If I have to be the singular person who stands up to the regular posters on this well read forum who call for that, I can. But it's tiring when the rest of you bite your tongue or show agreement. Probably more effective if I just go ahead and make my desires and concerns directly to the councilman, the mayor and the other powers that be.

----------


## HangryHippo

> I don't know. You guys are hanging Mr White up because he listened to his constituents that have concerns. Why do they have those concerns?


They're whiny and/or selfish?

----------


## HangryHippo

> To be fair, aren't we really hearing this repeatedly only because it is being said by a couple people, many times a day?


HA.  Precisely.

----------


## LakeEffect

> I don't know. You guys are hanging Mr White up because he listened to his constituents that have concerns. Why do they have those concerns?
> 
> If I have to be the singular person who stands up to the regular posters on this well read forum who call for that, I can. But it's tiring when the rest of you bite your lip. Probably more effective if I just go ahead and make my desires and concerns directly to the councilman, the mayor and the other powers that be.

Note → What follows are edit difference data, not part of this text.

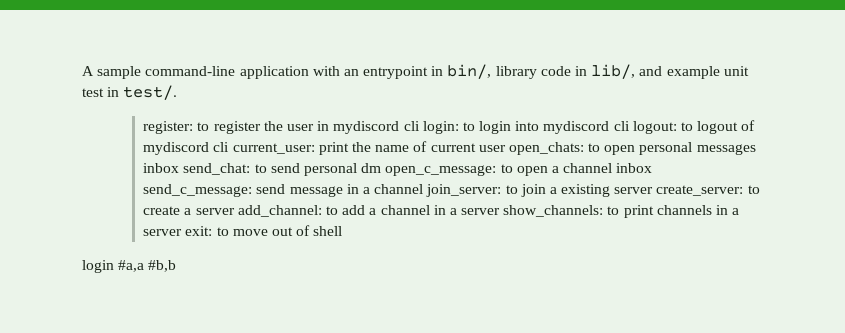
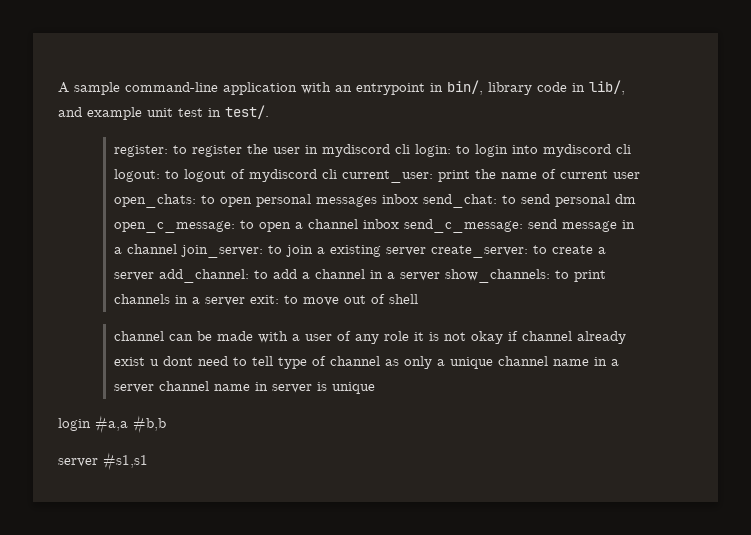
+ channel can be made with a user of any role it is not okay if channel already exist u dont need to tell type of channel as only a unique channel name in a server channel name in server is unique
+ server #s1,s1

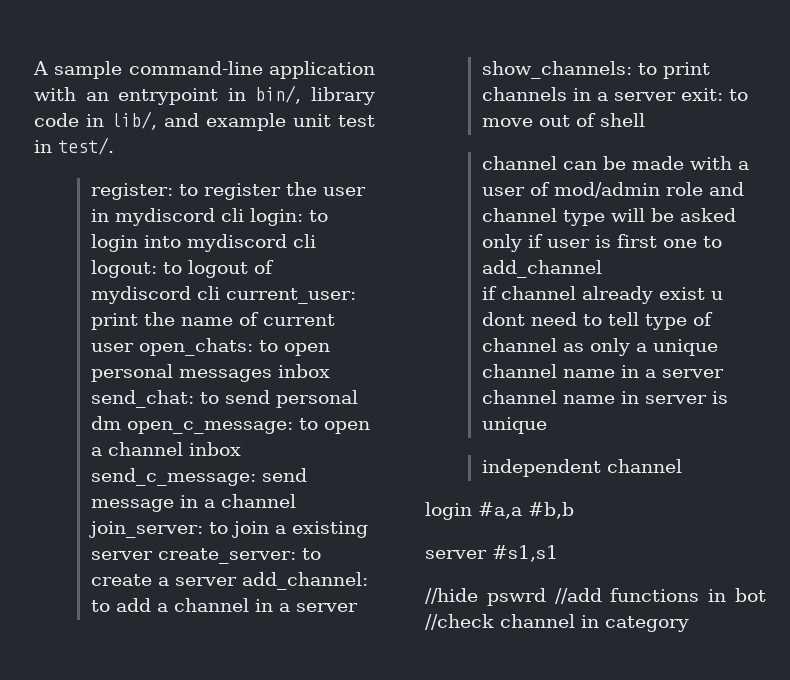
- channel can be made with a user of any role it is not okay if channel already exist u dont need to tell type of channel as only a unique channel name in a server channel name in server is unique
+ channel can be made with a user of mod/admin role and channel type will be asked only if user is first one to add_channel
+ if channel already exist u dont need to tell type of channel as only a unique channel name in a server channel name in server is unique
+ independent channel
+ //hide pswrd //add functions in bot //check channel in category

Which constituents? I posted this in the Quiet Zone thread too. The population spread in Ward 4 actually leans urban, and how many of them do you think he's actually talked with instead of the far-flung people?

----------


## adaniel

I think some of you are overthinking this. The vote of one councilmember signifies nothing except the fact that he's an ornery old councilman.

I'm quite suprised that Griener didn't oppose this. Isn't he the champion of the taxpayer? Or maybe he is smart enough to recogize good policy?

----------


## betts

Aren't people really saying that people should pay for services relative to density? If you choose to live on more land, especially at the far edges of the city, it stretches city resources more and you should pay more for city services. That doesn't sound like letting anyone rot.

----------


## mkjeeves

> Aren't people really saying that people should pay for services relative to density? If you choose to live on more land, especially at the far edges of the city, it stretches city resources more and you should pay more for city services. That doesn't sound like letting anyone rot.


One of the actual quotes was indeed "let it rot".


If you want to make the other argument, back it up with facts, tax revenue to the city vs cost to the city, broken down by ward would be fine. I don't think downtown will fair so well with all the propping up we've done lately.

----------


## mkjeeves

Of course the real gist of your post in the context of this thread is it does prove the point...some vocal downtowners do indeed want to make the divisive fight of Downtown against the Burbs.

----------


## betts

If one person has said, "let it rot" then it's a bit of hyperbole to imply that you're hearing it repeatedly from "some".   And most people's argument with city services' costs relate to people living on large pieces of land at the periphery of the city.I don't really understand what you mean by "propping up" either.  Downtown would _fare_ quite well, I suspect, considering property tax dollars paid relative to density as compared to city outskirts.  You too are free to come up with hard facts to support your allegations.

----------


## mkjeeves

The burden of proof is with the person putting forward the argument. Backpedal from your argument if you want.

----------


## vaflyer

> Aren't people really saying that people should pay for services relative to density? If you choose to live on more land, especially at the far edges of the city, it stretches city resources more and you should pay more for city services. That doesn't sound like letting anyone rot.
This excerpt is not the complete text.